Naturfotos sind eine Gattung für sich. Von kitschig bis dramatisch ist alles dabei. Wie man gute, naturgetreue Aufnahmen macht, die ihren Namen verdienen und den Betrachter zum Staunen bringen, verrät unser NORR-Fotograf.
Bei Naturfotos geht man oft ähnlich vor wie bei Beauty-Bildern: Landschaften werden schöner oder dramatischer dargestellt, als sie sind. Bildbearbeitung macht es möglich, doch meine Sache ist es nicht. Dabei geht es weniger um ein richtig oder falsch – eher um die eigene Wahrnehmung. Wie in allen Bereichen der Fotografie ist das Motiv ausschlaggebend und bestimmend. Ein ödes Bild wird durch starke Nachbearbeitung nicht besser. Erzählt es hingegen eine interessante Geschichte, steht es für sich. Wie Reportagefotos sollten Naturbilder meiner Meinung nach nicht zu sehr verfremdet werden oder gekünstelt wirken. Sie sollten natürlich sein. Ehrlich. Die Natur bietet genug Dramatik, Licht und Details. Man muss manchmal nur ein wenig darauf warten, Glück haben und sich darauf einlassen, neue Dinge zu entdecken.
Details und Widersprüche
Mich fesseln oft die Details, die Widersprüche oder Zugehörigkeiten aufzeigen. Wie zarte Pflänzchen vor dahinrostenden ausrangierten Fischerbooten, wie ich sie jüngst auf Island aufgespürt habe. Sprießende Natur neben alter Technik. Oder ein vom Wasser glattpolierter kleiner Stein vor heranrollenden Wellen.

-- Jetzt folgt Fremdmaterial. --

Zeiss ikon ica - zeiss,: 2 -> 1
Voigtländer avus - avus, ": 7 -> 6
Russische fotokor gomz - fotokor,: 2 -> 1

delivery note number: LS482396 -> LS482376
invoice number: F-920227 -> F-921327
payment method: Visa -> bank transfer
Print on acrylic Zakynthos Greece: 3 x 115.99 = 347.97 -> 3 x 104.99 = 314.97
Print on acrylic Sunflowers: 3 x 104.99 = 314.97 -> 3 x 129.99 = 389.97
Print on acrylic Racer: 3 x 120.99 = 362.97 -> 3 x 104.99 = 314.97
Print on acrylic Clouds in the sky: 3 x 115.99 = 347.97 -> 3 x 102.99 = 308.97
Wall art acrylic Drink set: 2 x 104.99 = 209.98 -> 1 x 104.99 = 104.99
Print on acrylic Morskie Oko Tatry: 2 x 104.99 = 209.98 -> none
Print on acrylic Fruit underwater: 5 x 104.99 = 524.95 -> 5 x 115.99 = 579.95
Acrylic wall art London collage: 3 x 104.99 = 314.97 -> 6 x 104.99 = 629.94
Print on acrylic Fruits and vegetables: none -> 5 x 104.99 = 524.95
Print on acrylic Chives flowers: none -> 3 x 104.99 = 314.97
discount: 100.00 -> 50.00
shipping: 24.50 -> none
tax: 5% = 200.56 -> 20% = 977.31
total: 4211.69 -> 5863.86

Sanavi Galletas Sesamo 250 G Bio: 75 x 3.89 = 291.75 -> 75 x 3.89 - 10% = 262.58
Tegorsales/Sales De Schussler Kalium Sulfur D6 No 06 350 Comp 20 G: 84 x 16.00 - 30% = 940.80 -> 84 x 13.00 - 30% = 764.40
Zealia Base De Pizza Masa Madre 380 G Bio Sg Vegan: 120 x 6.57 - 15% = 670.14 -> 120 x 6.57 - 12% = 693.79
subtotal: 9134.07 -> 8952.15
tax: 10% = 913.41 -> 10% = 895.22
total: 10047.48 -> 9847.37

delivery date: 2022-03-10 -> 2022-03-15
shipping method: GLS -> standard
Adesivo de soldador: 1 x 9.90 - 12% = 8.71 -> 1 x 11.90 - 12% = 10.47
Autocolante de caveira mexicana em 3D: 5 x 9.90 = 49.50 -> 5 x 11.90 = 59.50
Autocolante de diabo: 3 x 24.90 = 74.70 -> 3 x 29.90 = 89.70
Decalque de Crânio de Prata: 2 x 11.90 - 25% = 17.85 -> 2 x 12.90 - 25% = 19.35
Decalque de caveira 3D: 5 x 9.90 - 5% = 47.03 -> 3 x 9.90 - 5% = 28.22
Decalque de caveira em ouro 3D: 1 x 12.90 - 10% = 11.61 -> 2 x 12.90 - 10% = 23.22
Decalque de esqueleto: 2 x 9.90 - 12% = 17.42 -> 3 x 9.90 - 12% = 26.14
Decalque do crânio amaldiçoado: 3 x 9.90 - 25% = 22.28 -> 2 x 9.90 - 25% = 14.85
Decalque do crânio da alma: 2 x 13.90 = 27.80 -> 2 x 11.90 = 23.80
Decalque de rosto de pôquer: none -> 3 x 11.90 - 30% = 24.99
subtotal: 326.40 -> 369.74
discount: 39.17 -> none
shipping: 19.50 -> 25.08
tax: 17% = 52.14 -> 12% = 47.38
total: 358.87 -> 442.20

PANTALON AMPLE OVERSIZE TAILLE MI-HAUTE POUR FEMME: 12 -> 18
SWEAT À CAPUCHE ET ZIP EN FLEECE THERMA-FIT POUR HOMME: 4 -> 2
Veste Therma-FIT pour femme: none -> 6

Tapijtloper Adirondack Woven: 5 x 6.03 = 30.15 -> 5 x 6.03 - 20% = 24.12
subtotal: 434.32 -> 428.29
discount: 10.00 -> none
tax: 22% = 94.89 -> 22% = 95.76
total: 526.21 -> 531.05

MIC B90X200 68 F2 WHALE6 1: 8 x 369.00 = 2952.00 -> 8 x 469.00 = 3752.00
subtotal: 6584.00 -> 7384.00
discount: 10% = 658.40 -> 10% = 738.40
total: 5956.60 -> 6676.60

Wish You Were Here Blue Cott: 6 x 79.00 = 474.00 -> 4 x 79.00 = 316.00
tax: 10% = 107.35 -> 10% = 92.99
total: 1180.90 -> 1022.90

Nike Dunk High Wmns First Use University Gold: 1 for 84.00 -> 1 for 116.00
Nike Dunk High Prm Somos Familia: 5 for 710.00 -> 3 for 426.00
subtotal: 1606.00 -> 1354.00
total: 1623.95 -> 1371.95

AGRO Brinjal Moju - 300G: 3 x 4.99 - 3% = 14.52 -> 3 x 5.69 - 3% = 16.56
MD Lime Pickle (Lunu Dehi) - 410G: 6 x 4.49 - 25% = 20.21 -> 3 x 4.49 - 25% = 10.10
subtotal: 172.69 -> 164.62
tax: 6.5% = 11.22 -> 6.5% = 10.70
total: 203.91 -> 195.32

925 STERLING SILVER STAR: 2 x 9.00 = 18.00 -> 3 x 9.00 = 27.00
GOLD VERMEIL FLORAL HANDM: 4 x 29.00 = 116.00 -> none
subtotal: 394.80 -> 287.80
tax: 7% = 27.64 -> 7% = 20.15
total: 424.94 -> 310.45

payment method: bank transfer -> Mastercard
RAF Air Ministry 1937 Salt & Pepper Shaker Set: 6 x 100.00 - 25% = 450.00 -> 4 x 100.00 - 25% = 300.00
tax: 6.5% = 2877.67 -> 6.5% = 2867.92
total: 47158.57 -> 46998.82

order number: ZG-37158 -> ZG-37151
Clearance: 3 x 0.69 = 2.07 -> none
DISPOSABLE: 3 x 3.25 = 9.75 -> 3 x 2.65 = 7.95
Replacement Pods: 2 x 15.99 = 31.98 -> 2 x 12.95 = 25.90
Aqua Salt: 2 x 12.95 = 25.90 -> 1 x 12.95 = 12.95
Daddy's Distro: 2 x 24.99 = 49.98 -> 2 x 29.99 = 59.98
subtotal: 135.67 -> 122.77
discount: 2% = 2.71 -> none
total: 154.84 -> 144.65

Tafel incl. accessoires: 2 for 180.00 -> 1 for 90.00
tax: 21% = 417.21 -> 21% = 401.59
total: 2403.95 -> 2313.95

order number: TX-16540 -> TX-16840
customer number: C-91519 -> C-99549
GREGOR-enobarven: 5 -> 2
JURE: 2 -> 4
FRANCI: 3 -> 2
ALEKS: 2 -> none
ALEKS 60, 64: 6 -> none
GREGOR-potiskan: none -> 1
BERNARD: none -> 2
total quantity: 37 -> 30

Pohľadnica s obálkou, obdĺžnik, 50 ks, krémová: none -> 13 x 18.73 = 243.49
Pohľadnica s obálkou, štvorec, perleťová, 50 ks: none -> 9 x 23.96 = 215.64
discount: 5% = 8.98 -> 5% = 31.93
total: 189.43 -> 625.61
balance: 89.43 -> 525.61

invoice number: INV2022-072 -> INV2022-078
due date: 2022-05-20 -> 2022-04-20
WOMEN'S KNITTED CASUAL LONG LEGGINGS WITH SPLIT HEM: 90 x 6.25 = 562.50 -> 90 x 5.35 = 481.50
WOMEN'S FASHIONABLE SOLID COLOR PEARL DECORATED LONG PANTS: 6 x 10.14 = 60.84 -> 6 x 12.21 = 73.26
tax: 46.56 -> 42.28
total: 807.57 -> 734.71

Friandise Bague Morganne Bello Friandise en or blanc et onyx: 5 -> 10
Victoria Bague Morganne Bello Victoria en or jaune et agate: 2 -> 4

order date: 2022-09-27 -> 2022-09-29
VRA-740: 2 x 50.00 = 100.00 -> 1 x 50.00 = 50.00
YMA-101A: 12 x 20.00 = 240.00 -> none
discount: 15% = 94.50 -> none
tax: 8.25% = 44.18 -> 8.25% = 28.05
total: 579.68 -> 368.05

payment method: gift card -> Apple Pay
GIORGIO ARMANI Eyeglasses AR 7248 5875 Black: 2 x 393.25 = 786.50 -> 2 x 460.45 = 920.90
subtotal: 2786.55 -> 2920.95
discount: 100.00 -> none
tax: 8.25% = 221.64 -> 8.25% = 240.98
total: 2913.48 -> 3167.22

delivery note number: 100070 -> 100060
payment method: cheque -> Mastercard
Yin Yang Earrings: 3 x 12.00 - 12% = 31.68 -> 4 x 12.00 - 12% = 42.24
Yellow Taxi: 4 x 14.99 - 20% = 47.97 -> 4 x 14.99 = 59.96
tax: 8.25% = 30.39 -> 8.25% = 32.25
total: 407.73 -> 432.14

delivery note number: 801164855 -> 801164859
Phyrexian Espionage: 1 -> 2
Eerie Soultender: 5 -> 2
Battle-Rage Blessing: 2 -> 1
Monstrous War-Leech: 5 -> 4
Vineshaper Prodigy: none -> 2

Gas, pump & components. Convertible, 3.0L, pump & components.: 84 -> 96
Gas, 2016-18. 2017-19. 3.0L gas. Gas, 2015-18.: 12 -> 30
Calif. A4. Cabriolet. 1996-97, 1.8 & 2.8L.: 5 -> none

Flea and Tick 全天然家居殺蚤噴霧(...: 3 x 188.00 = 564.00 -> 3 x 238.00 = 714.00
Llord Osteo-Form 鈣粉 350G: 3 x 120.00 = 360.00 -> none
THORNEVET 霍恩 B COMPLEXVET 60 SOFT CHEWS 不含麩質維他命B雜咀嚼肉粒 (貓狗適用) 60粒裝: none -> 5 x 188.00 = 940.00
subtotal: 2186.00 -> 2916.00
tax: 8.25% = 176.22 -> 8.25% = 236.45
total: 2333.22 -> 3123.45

Bei Nahaufnahmen, die oft nur wenige Bildinhalte zeigen, ist konzentriertes Vorgehen, wie auch die Wahl der richtigen Kameraeinstellungen, wichtig. Schon bei der Aufnahme versuche ich, den Ausschnitt ganz bewusst zu wählen. Manchmal passt mein erster Eindruck durch den Sucher dann doch nicht und ich optimiere den Ausschnitt nachträglich in der Bildbearbeitung. Diese Feinarbeit ist ja auch völlig legitim, sollte aber nicht dazu führen, vor Ort schlampig zu arbeiten.
Aus der Situation heraus
Ich streife meistens umher, drücke hier und da ab und nehme, was ich vorfinde, als dass ich stundenlang an einem Fleck hocke und darauf warte, dass das Licht noch einen Tick besser wird. Daher ist der Ansatz bei all meinen Reise-, Landschaftsund Naturbildern auch meist reportagehaft, »aus der Situation heraus« geprägt. Auch andere Fotografen arbeiten so – wie zum Beispiel Ragnar Axelsson, Gueorgui Pinkhassov oder Olaf Otto Becker, von denen ich mich gerne inspirieren lasse.
Ein Beispiel für diese Vorgehensweise ist Bild 1, das während einer Besteigung des Hvannadalshnúkur auf Island entstand. Während der Fahrt zum Berg, machten wir einen kurzen Stopp am Seljalandsfoss, einem bekannten Wasserfall, hinter dem ein nasser Pfad entlangführt. Die Zeit war knapp und ich suchte in Windeseile nach einem Blickwinkel, der die Szenerie ganz anders einfängt als die unzähligen Bilder, die es von diesem 40 Meter hohen Wasserfall meist zu sehen gibt. Von der Rückseite sah ich durch das hinabstürzende Wasser einige Vögel davor umherfliegen. Ich zückte meine Kamera und wählte mit einem Teleobjektiv einen Ausschnitt, der einen Vogel in einem guten Größenverhältnis zur Gewalt der Wassermassen zeigte. Einerseits war ich so ganz nah dran am Geschehen und wurde selber gehörig nassgespritzt, andererseits war der Vogel noch recht weit weg. So wurde es keine klassische Nahaufnahme, sondern eher ein Detailbild – was dem Moment aber viel eher gerecht wurde.